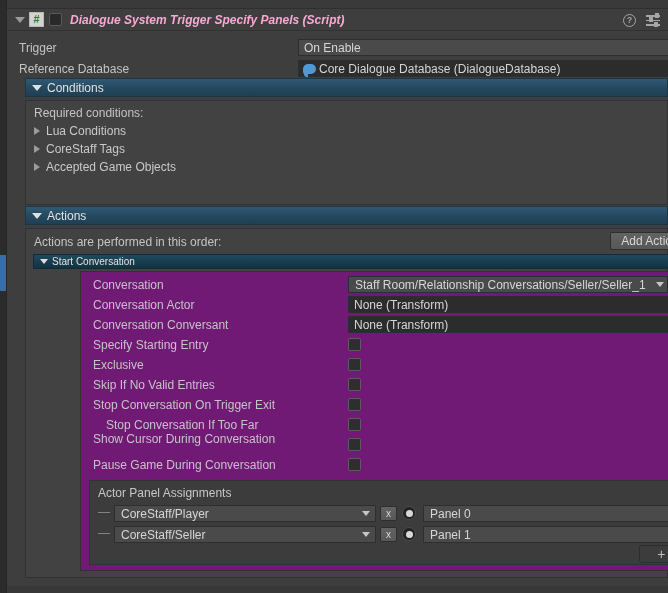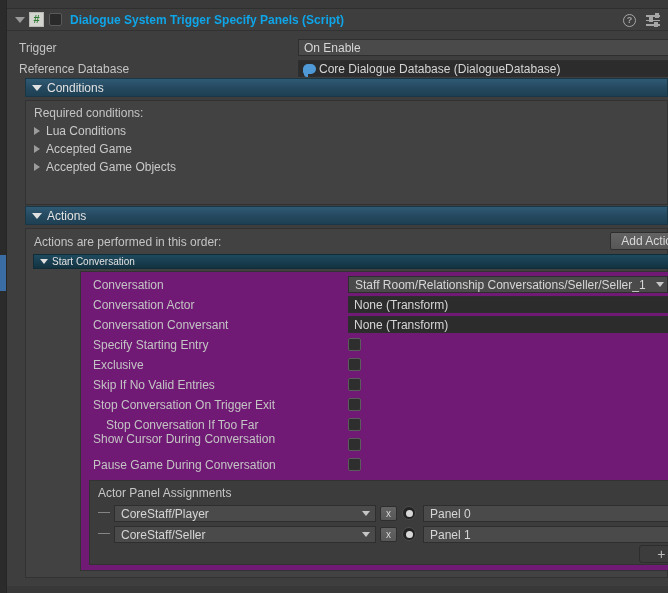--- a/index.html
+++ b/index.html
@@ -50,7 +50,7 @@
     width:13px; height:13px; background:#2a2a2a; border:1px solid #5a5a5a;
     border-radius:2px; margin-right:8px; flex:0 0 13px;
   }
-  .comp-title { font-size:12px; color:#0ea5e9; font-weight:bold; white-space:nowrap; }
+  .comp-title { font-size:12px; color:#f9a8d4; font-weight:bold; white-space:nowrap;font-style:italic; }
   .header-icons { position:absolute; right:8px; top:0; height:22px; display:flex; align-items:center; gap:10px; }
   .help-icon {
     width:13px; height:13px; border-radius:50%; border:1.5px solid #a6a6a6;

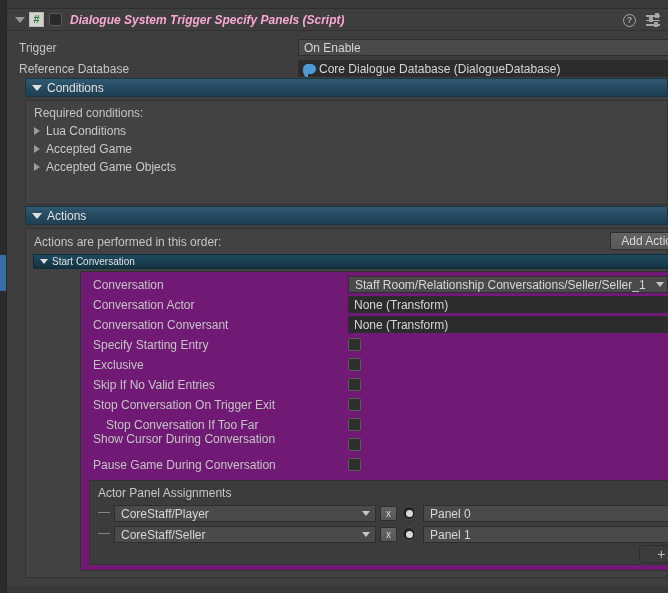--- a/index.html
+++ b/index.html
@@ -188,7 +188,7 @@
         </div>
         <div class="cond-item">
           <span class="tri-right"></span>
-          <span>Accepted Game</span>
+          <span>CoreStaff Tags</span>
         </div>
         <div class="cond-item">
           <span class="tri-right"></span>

────

## Your objective
Look above for the line containing "-50,7 +50,7 @@" and the line containing "font-size:12px; color:#0ea5e9; font-weight:bold;". Transcribe both, with the lines between them, exactly.

## Output
@@ -50,7 +50,7 @@
     width:13px; height:13px; background:#2a2a2a; border:1px solid #5a5a5a;
     border-radius:2px; margin-right:8px; flex:0 0 13px;
   }
-  .comp-title { font-size:12px; color:#0ea5e9; font-weight:bold; white-space:nowrap; }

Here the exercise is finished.